EXERCISE PROMPT -> Exactly retype the lines below from the one containing "(663, 489) none -> [71,384,109,398] their" through the end of the listing. Leave pictures out.

- Opening Delimiter -

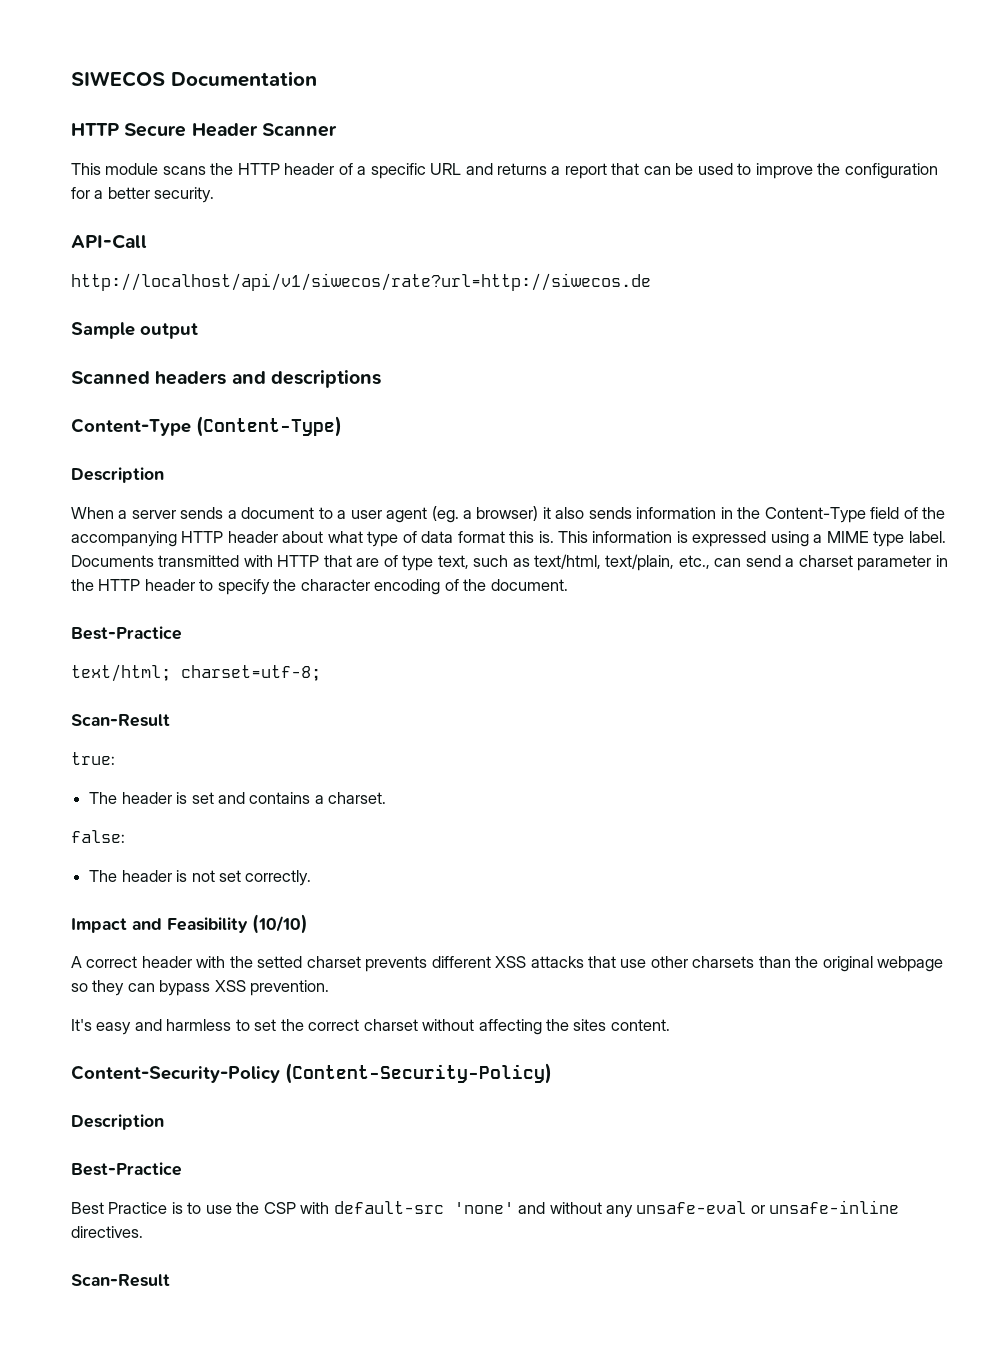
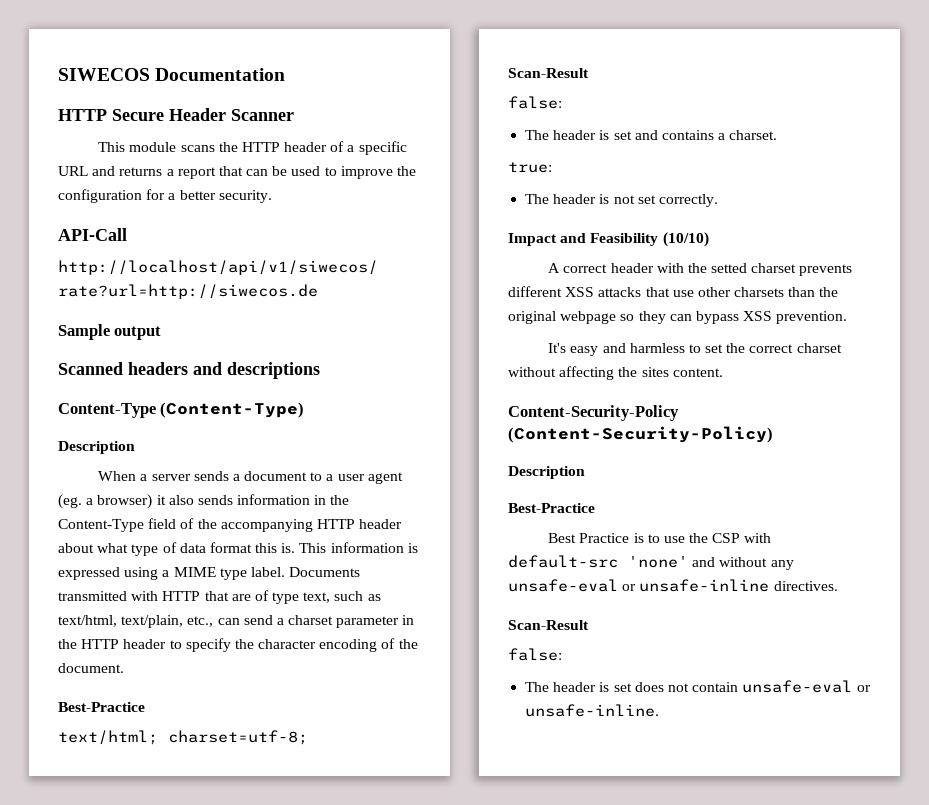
[71,752,115,765] true: -> [508,96,562,109] false:
[71,830,125,843] false: -> [508,162,552,173] true:
(170, 1280) none -> [508,648,562,661] [525,680,871,693] [525,704,660,717] // false: // The header is set does not contain unsafe-eval or unsafe-inline.

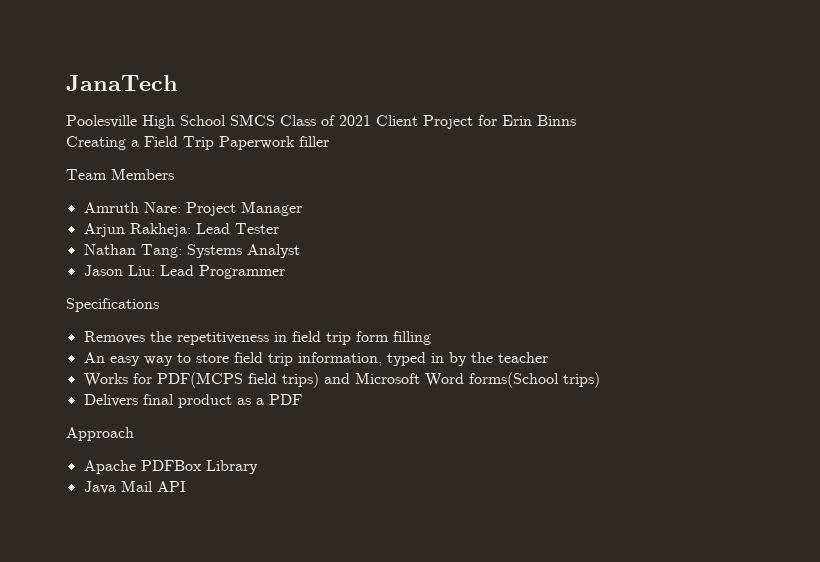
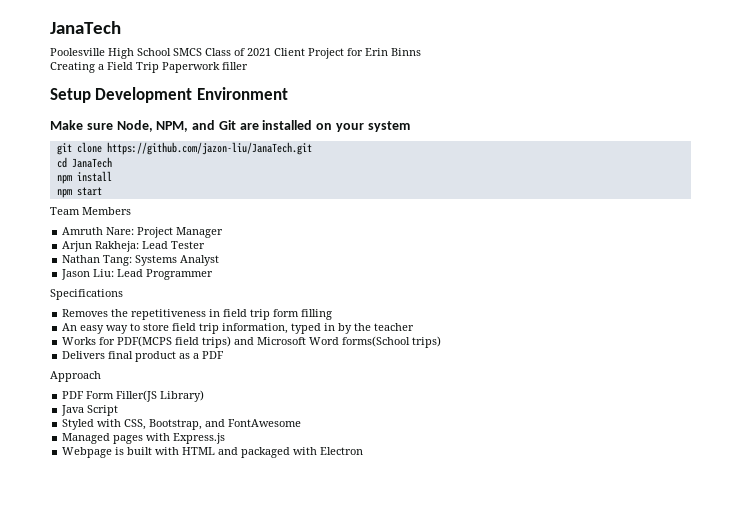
(329, 141) none -> [50,87,288,103] [50,120,410,132] [56,142,312,155] [56,157,112,168] [56,171,112,184] [56,187,102,198] // Setup Development Environment // Make sure Node, NPM, and Git are installed on your system // git clone https://github.com/jazon-liu/JanaTech.git // cd JanaTech // npm install // npm start
[83,460,258,474] [83,480,186,494] Apache PDFBox Library // Java Mail API -> [62,390,205,402] [61,405,119,416] [62,419,302,430] [62,433,226,444] [62,447,364,458] PDF Form Filler(JS Library) // Java Script // Styled with CSS, Bootstrap, and FontAwesome // Managed pages with Express.js // Webpage is built with HTML and packaged with Electron

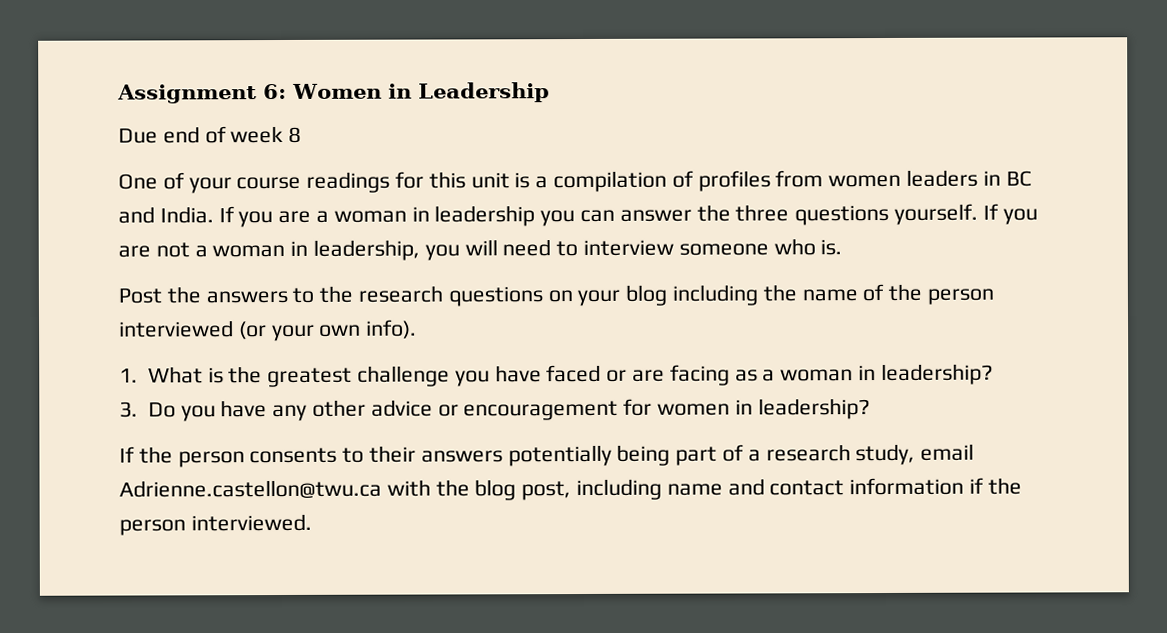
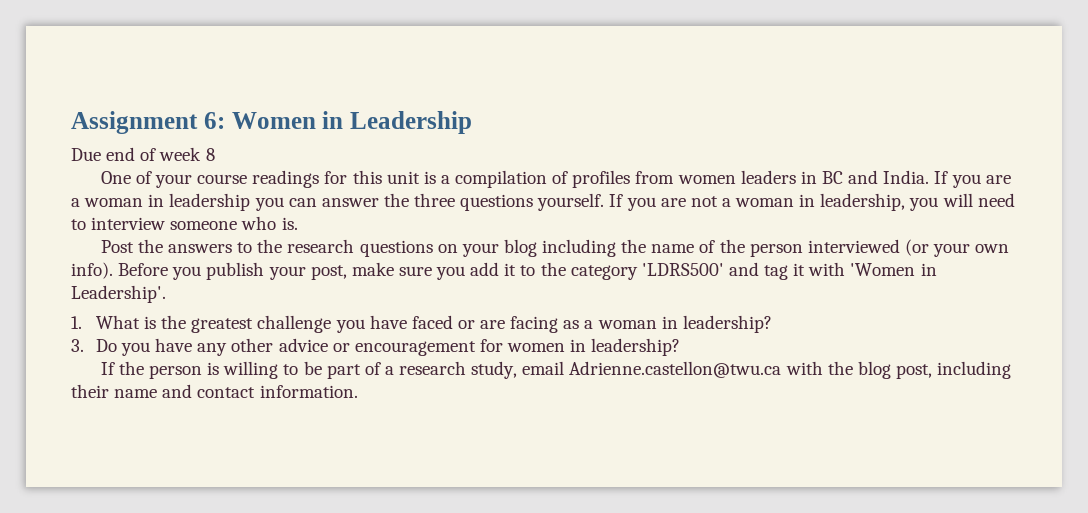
(418, 329) none -> [118,262,937,280] [71,285,166,303] Before you publish your post, make sure you add it to the category 'LDRS500' and tag it with 'Women in Leadership'.
[249,444,671,467] consents to their answers potentially being -> [207,361,322,379] is willing to be
(663, 489) none -> [71,384,109,398] their
[849,477,1022,496] [119,513,312,536] information if the person interviewed. -> [259,385,358,398] information.

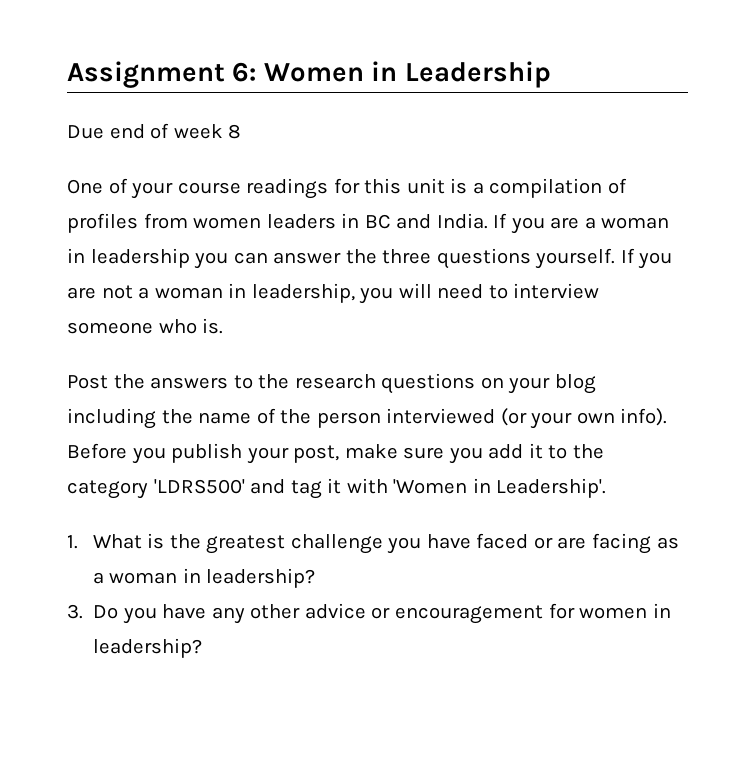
[100,361,1012,379] [71,384,358,398] // If the person is willing to be part of a research study, email Adrienne.castellon@twu.ca with the blog post, including their name and contact information. -> (203, 648) none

- Closing Delimiter -

YOUR SOLUTION ->
(663, 489) none -> [71,384,109,398] their
[849,477,1022,496] [119,513,312,536] information if the person interviewed. -> [259,385,358,398] information.

[100,361,1012,379] [71,384,358,398] // If the person is willing to be part of a research study, email Adrienne.castellon@twu.ca with the blog post, including their name and contact information. -> (203, 648) none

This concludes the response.